Dalam keterasingan itu, Mitha sering memandang cermin di kamarnya yang luas. Ia melihat bayangan seorang perempuan cantik yang tidak ia kenali sepenuhnya. Mata itu, hidung itu, bibir itu, adalah miliknya. Tetapi senyum itu, tatapan itu, adalah Mitha, bukan Andi. Di saat-saat paling sunyi, ia akan membisikkan satu kalimat berulang-ulang, seolah itu adalah jimat untuk menjaga sisa-sisa dirinya yang asli.
"Namaku Andi. Tapi Andi adalah lelaki terlarang dalam hidupku."
Bisikan itu adalah satu-satunya pemberontakan yang bisa ia lakukan. Sebuah pengakuan pahit atas identitasnya yang dirampas, sebuah gema dari masa lalu yang tak pernah diizinkan mati sepenuhnya. Ia adalah seorang laki-laki yang dipaksa menjadi perempuan, kini terjebak dalam kehidupan yang bukan pilihannya. Rasa benci dan putus asa bercampur aduk dalam dirinya, namun ia tidak bisa menunjukkan itu di hadapan Dato' Azman. Ia harus terus tersenyum, harus terus menjadi boneka cantik yang sunyi.
Bahkan ketika ia menerima kabar dari desanya bahwa Nurmala, ibunya, semakin sakit, Mitha tidak bisa berbuat banyak. Ia hanya bisa menangis dalam diam, merasa tak berdaya. Dato' Azman memberinya uang untuk dikirim ke kampung, tetapi melarangnya pulang. "Kau ada di sini untukku, Mitha. Jangan banyak pikiran. Ibu mu akan baik-baik saja."
Mitha merasakan dirinya semakin hancur. Ia telah meninggalkan ibunya sendirian, terpaksa menjalani hidup ini demi ibunya, namun kini ia bahkan tidak bisa berada di sisi ibunya saat Nurmala sakit. Rasa bersalah menghantuinya. Ia merasa terjebak dalam jaring laba-laba yang ia sendiri tak tahu bagaimana cara meloloskan diri. Ia adalah seorang migran ilegal, seorang simpanan, seorang perempuan yang sejatinya adalah seorang laki-laki, dan ia tidak punya kuasa atas takdirnya sendiri. Tiket ke negeri seberang ini, yang awalnya tampak seperti solusi, kini telah menjadi belenggu terberat dalam hidupnya, sebuah penjara yang lebih kejam daripada gubuk reyot di desa terpencil Sumatera. Kuala Lumpur, dengan segala gemerlapnya, telah merenggut sisa-sisa kebebasannya, meninggalkan hanya sebuah nama yang ia pikul, dan jiwa yang terus-menerus meratap.

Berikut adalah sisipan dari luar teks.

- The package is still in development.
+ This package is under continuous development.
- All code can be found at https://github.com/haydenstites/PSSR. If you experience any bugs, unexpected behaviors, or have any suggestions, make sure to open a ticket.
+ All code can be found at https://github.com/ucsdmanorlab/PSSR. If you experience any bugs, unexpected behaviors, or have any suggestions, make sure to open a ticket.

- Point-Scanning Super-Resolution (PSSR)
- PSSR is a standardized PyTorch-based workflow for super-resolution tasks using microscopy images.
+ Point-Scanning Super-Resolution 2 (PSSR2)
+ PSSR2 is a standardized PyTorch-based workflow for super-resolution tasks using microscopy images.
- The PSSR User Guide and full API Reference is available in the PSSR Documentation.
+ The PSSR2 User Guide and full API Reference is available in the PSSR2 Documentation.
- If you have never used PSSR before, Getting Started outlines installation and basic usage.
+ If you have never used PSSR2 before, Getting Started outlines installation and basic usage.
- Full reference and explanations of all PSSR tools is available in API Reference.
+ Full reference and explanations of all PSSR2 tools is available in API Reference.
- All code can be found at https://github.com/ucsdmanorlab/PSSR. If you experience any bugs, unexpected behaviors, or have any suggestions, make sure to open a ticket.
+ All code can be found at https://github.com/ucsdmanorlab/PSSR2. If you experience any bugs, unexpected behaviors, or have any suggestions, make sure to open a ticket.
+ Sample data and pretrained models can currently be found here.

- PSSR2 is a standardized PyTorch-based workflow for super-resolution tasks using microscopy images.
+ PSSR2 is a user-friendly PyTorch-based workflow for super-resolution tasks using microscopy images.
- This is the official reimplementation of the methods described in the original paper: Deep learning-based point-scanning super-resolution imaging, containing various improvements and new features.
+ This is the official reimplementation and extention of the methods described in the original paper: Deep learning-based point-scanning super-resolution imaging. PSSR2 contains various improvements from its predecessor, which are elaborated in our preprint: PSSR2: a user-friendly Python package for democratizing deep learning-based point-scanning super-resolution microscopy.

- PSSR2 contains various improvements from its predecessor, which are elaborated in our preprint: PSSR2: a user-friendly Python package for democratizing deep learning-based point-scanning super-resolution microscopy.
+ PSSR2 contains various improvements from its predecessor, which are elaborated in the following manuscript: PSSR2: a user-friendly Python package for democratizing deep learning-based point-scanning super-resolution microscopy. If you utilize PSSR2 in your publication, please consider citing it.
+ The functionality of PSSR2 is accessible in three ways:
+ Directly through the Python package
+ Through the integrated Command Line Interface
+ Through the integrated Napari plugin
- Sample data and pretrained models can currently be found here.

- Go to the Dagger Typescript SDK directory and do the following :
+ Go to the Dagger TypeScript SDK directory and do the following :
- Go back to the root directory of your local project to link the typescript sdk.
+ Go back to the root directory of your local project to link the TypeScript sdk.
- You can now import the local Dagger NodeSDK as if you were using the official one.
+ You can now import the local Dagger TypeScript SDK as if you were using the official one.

Kehidupan Mitha di apartemen mewah Dato' Azman di Kuala Lumpur adalah kemewahan yang sunyi, penjara berhiaskan permata. Hari-hari berlalu tanpa arti, diisi dengan rutinitas yang monoton: bangun, merias wajah, mengenakan gaun indah, menunggu Dato' Azman pulang, melayaninya dengan senyum palsu, dan kembali sendiri dalam kesendirian. Ia adalah boneka cantik yang dikendalikan oleh keinginan orang lain, sebuah pameran tanpa jiwa. Setiap sudut apartemen itu, dari permadani Persia yang tebal hingga lampu kristal yang berkilauan, terasa seperti dinding yang semakin mencekiknya. Pemandangan gemerlap kota dari jendela tinggi tidak lagi memukau, melainkan menjadi pengingat akan kebebasan yang tak ia miliki. Ia bisa melihat kehidupan berjalan di bawah sana, orang-orang tertawa, bergegas, dan hidup, sementara ia terperangkap.
Di tengah keterasingan yang mematikan ini, di sudut kota yang hiruk pikuk namun terasa begitu sepi baginya, Mitha menemukan secercah harapan. Ia diizinkan keluar sesekali, ditemani sopir pribadi Dato' Azman, untuk berbelanja kebutuhan atau pergi ke salon. Pada salah satu kunjungan ke pasar tradisional yang ramai, tempat para TKI sering berkumpul untuk mencari kebutuhan dari kampung halaman, Mitha bertemu dengan Riyan.
Riyan adalah seorang lelaki muda sebaya dengannya, dengan senyum tulus dan mata yang memancarkan kejujuran. Ia bekerja sebagai buruh bangunan, tubuhnya kekar namun gerakannya lincah dan ramah. Riyan melihat Mitha yang tampak sendirian dan sedikit kebingungan di tengah keramaian pasar. Ia mendekat, menawarkan bantuan.
"Ada yang bisa saya bantu, Mbak?" tanya Riyan dengan logat Melayu yang kental namun ramah, senyumnya mengembang.
Mitha terkejut. Ia jarang berbicara dengan orang asing, apalagi laki-laki. Tetapi ada sesuatu dalam tatapan Riyan yang berbeda, sebuah kebaikan yang langka. "Tidak... tidak apa-apa," jawab Mitha, suaranya sedikit gemetar.
"Mbak ini sepertinya dari Indonesia juga ya? Kok sendirian?" Riyan terus bertanya, tanpa bermaksud mengganggu. "Hati-hati di pasar ini, Mbak. Banyak copet."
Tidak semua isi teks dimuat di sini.